Dictionary, containing the dictionary type, and depending on FunctionalTools.
And finally the Terrarium module, which depends on ObjectTools and Dictionary.

¶ When a module depends on another module, it uses functions or variables from that module, and will only work when this module is loaded.

¶ It is a good idea to make sure dependencies never form a circle. Not only do circular dependencies create a practical problem (if module A and B depend on each other, which one should be loaded first?), it also makes the relation between the modules less straightforward, and can result in a modularised version of the spaghetti I mentioned earlier.

¶ Most modern programming languages have some kind of module system built in. Not JavaScript. Once again, we have to invent something ourselves. The most obvious way to start is to put every module in a different file. This makes it clear which code belongs to which module.

¶ Browsers load JavaScript files when they find a <script> tag with an src attribute in the HTML of the web-page. The extension .js is usually used for files containing JavaScript code. On the console, a shortcut for loading files is provided by the load function.

load("FunctionalTools.js");

¶ In some cases, giving load commands in the wrong order will result in errors. If a module tries to create a Dictionary object, but the Dictionary module has not been loaded yet, it will be unable to find the constructor, and will fail.

¶ One would imagine this to be easy to solve. Just put some calls to load at the top of the file for a module, to load all the modules it depends on. Unfortunately, because of the way browsers work, calling load does not immediately cause the given file to be loaded. The file will be loaded after the current file has finished executing. Which is too late, usually.

¶ In most cases, the practical solution is to just manage dependencies by hand: Put the script tags in your HTML documents in the right order.

¶ There are two ways to (partially) automate dependency management. The first is to keep a separate file with information about the dependencies between modules. This can be loaded first, and used to determine the order in which to load the files. The second way is to not use a script tag (load internally creates and adds such a tag), but to fetch the content of the file directly (see chapter 14), and then use the eval function to execute it. This makes script loading instantaneous, and thus easier to deal with.

¶ eval, short for 'evaluate', is an interesting function. You give it a string value, and it will execute the content of the string as JavaScript code.

eval("print(\"I am a string inside a string!\");");

¶ You can imagine that eval can be used to do some interesting things. Code can build new code, and run it. In most cases, however, problems that can be solved with creative uses of eval can also be solved with creative uses of anonymous functions, and the latter is less likely to cause strange problems.

¶ When eval is called inside a function, all new variables will become local to that function. Thus, when a variation of the load would use eval internally, loading the Dictionary module would create a Dictionary constructor inside of the load function, which would be lost as soon as the function returned. There are ways to work around this, but they are rather clumsy.

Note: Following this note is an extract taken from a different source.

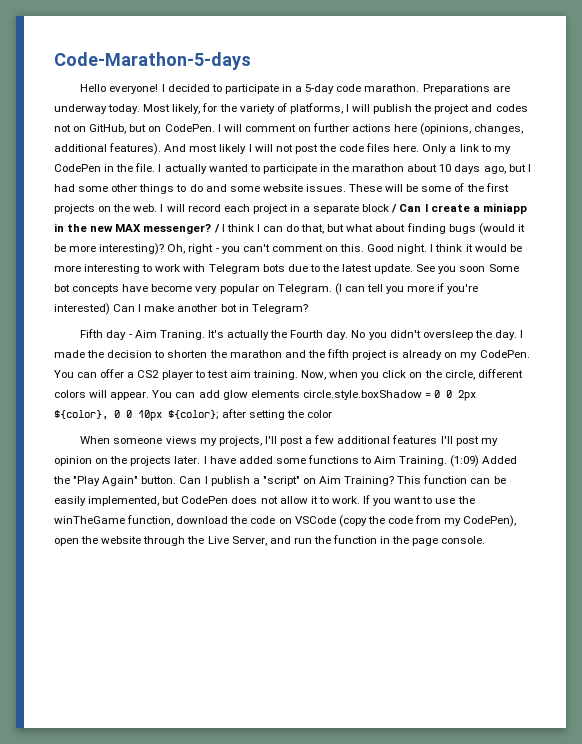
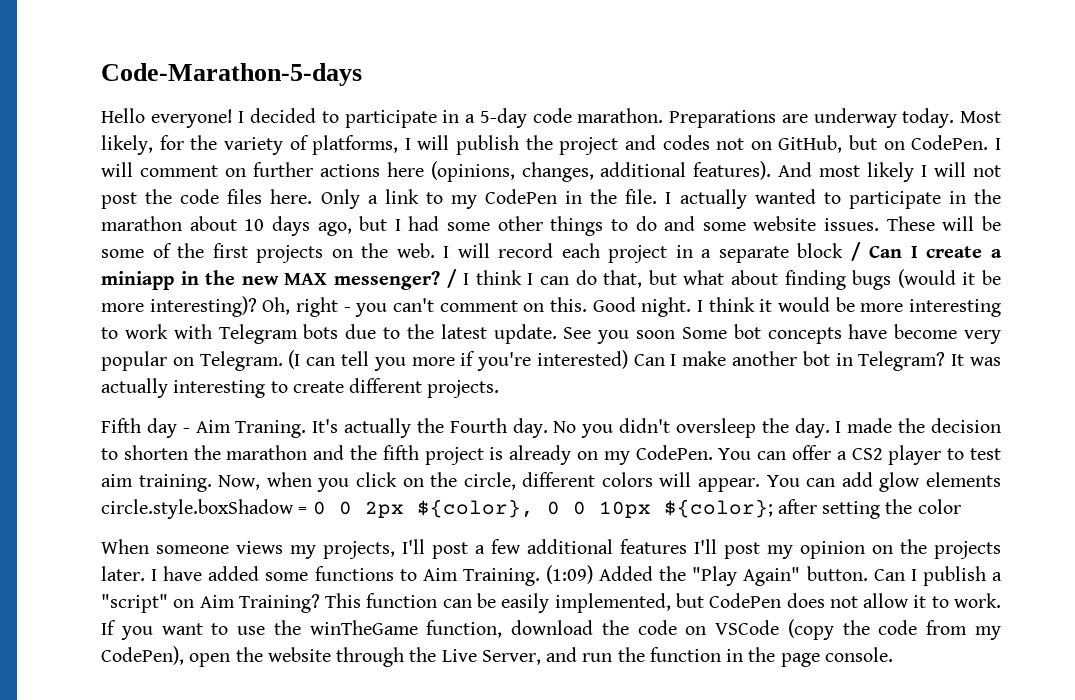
+ It was actually interesting to create different projects.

¶ Let us quickly go over the first variant of dependency management. It requires a special file for dependency information, which could look something like this:

var dependencies =
  {"ObjectTools.js": ["FunctionalTools.js"],
   "Dictionary.js":  ["ObjectTools.js"],
   "TestModule.js":  ["FunctionalTools.js", "Dictionary.js"]};

¶ The dependencies object contains a property for each file that depends on other files. The values of the properties are arrays of file names. Note that we could not use a Dictionary object here, because we can not be sure that the Dictionary module has been loaded yet. Because all the properties in this object will end in ".js", they are unlikely to interfere with hidden properties like __proto__ or hasOwnProperty, and a regular object will work fine.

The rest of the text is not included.